This list entry does not comprise part of an Asset Grouping. Asset Groupings are not part of the official record but are added later for information.

List entry Description

Summary of Building

Legacy Record - This information may be included in the List Entry Details.

Reasons for Designation

The statue of Winston Churchill in Parliament Square is recommended for designation at Grade II, for the following principal reasons: * As perhaps the best-known public work by Ivor Roberts-Jones, a highly-regarded British artist of the mid C20; * As a highly-regarded sculptural representation of England's iconic war-time Prime Minister; * For its contribution to Parliament Square, a key public space alongside the Houses of Parliament, and to the setting of the Palace of Westminster; * Group value with the other listed statues on Parliament Square.

History

Legacy Record - This information may be included in the List Entry Details.

Details



1900/1/10400 PARLIAMENT SQUARE 24-JAN-08 Statue of Sir Winston Churchill

GV II Bronze statue of Sir Winston Churchill, installed 1973, by Ivor Roberts-Jones. DESCRIPTION: Of darkly patinated bronze, the statue of Churchill stands on the north-east corner of Parliament Square opposite one of the key entrances to the Palace of Westminster. It shows Churchill as a powerful, stocky, figure in a naval overcoat leaning informally on a stick and gazing, somewhat defiantly, towards the Houses of Parliament. At 12 feet (3.66 m) the figure is markedly over-life size, and stands on an 8-foot (2.44 m) high, roughly square, white stone plinth, along the top of the front edge of which CHURCHILL is carved in an elegant serif font.

HISTORY: The land between the Houses of Parliament and Westminster Abbey was cleared, notably under an Act of 1806, to provide an appropriate setting - Garden Square - for those buildings. The area was redesigned in 1868 by Sir Charles Barry to give a central enclosure which was smaller than is now the case, and with a somewhat larger green strip to the west. The present arrangement, a lawn with formal paved walks, seats and trees on the north and west sides, dates from 1949-50 when improvements to traffic conditions were embarked upon as part of the preparation s for the Festival of Britain. This design, by George Grey Wornum (1888-1957), won the RIBA Gold Medal in 1949/50. It is included at Grade II on the Register of Historic Parks and Gardens.

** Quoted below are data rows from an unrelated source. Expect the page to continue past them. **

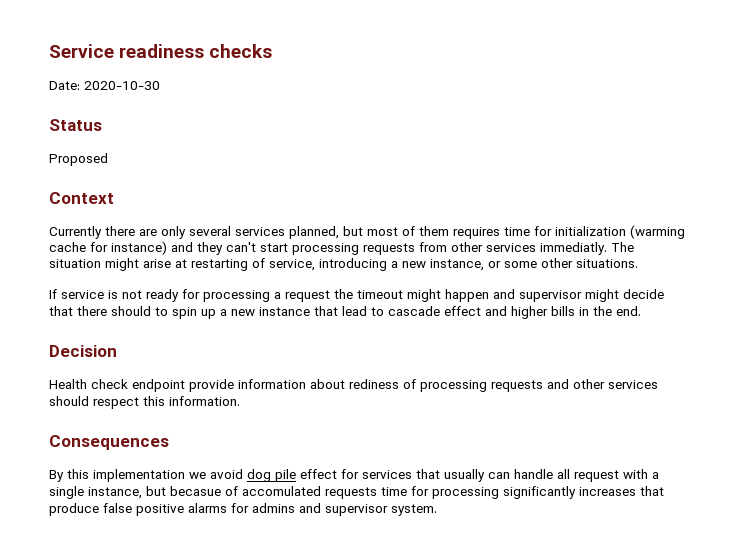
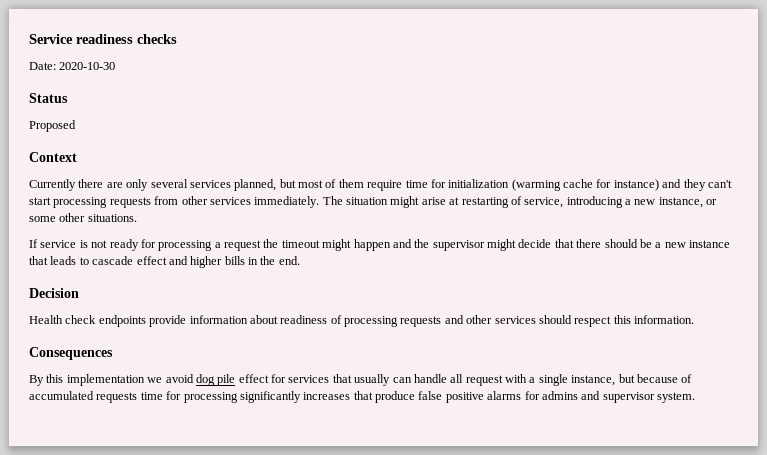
- Currently there are only several services planned, but most of them requires time for initialization (warming cache for instance) and they can't start processing requests from other services immediatly.
+ Currently there are only several services planned, but most of them require time for initialization (warming cache for instance) and they can't start processing requests from other services immediately.
- If service is not ready for processing a request the timeout might happen and supervisor might decide that there should to spin up a new instance that lead to cascade effect and higher bills in the end.
+ If service is not ready for processing a request the timeout might happen and the supervisor might decide that there should be a new instance that leads to cascade effect and higher bills in the end.
- Health check endpoint provide information about rediness of processing requests and other services should respect this information.
+ Health check endpoints provide information about readiness of processing requests and other services should respect this information.
- By this implementation we avoid dog pile effect for services that usually can handle all request with a single instance, but becasue of accomulated requests time for processing significantly increases that produce false positive alarms for admins and supervisor system.
+ By this implementation we avoid dog pile effect for services that usually can handle all request with a single instance, but because of accumulated requests time for processing significantly increases that produce false positive alarms for admins and supervisor system.

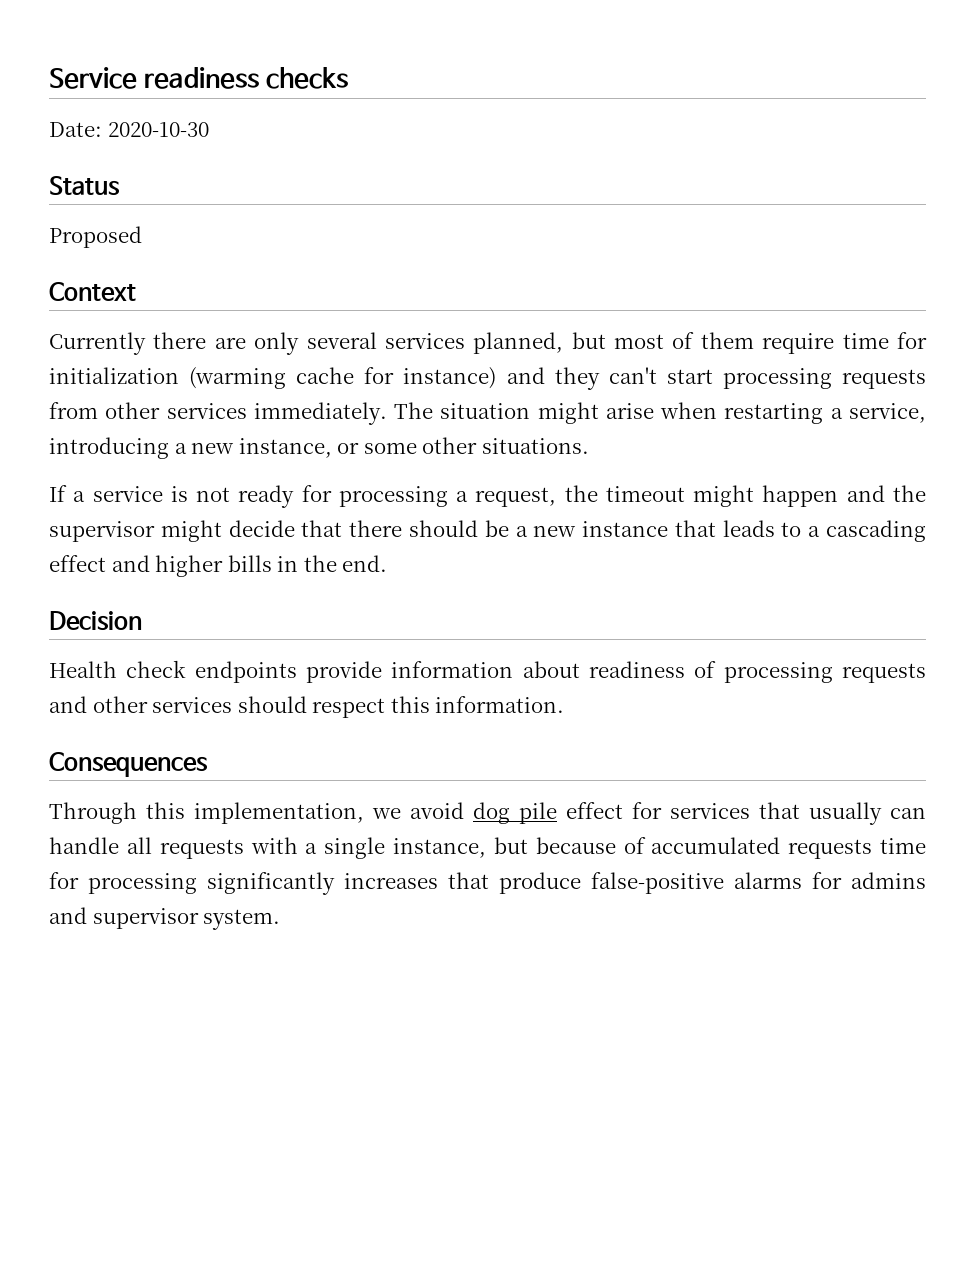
- The situation might arise at restarting of service, introducing a new instance, or some other situations.
+ The situation might arise when restarting a service, introducing a new instance, or some other situations.
- If service is not ready for processing a request the timeout might happen and the supervisor might decide that there should be a new instance that leads to cascade effect and higher bills in the end.
+ If a service is not ready for processing a request, the timeout might happen and the supervisor might decide that there should be a new instance that leads to a cascading effect and higher bills in the end.
- By this implementation we avoid dog pile effect for services that usually can handle all request with a single instance, but because of accumulated requests time for processing significantly increases that produce false positive alarms for admins and supervisor system.
+ Through this implementation, we avoid dog pile effect for services that usually can handle all requests with a single instance, but because of accumulated requests time for processing significantly increases that produce false-positive alarms for admins and supervisor system.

The statue of Sir Winston Churchill was installed on the north-east corner of the Square in 1973. Commissioned in 1971, it was sculpted by Ivor Roberts-Jones (1913-96). A Welshman, Roberts-Jones studied in the 1930s at Goldsmith's College of Art and the Royal Academy Schools. After war service in Burma he returned to London to teach art and to pursue a career as a figurative sculptor, having his first solo show in 1953. Commissions soon followed: a half life-size bronze of St Francis for the Lady Chapel, Ardleigh Church, Essex (1955), and a portrait head of Somerset Maugham for Lord Beaverbrook (1961), while the Tate Gallery purchased a portrait head of Paul Claudel (1960). The Welsh Arts Council organised a travelling show of his work in 1961. His first full-scale commission was completed in 1967, a figure of Augustus John installed at Fordingbridge, Hampshire where the painter had lived and died. This led to Roberts-Jones's election as an associate of the Royal Academy in 1969. During the making of the Augustus John memorial he was appointed Head of the Sculpture Department at Goldsmiths (1964-78), and it was while he occupied this key position that the Royal Fine Arts Commission asked him to undertake the Churchill commission, carried out between 1970 and 1973. He was elected a Royal Academician in 1973, and made a CBE in 1975. A further Winston Churchill monument was commissioned from Roberts-Jones for New Orleans in 1977.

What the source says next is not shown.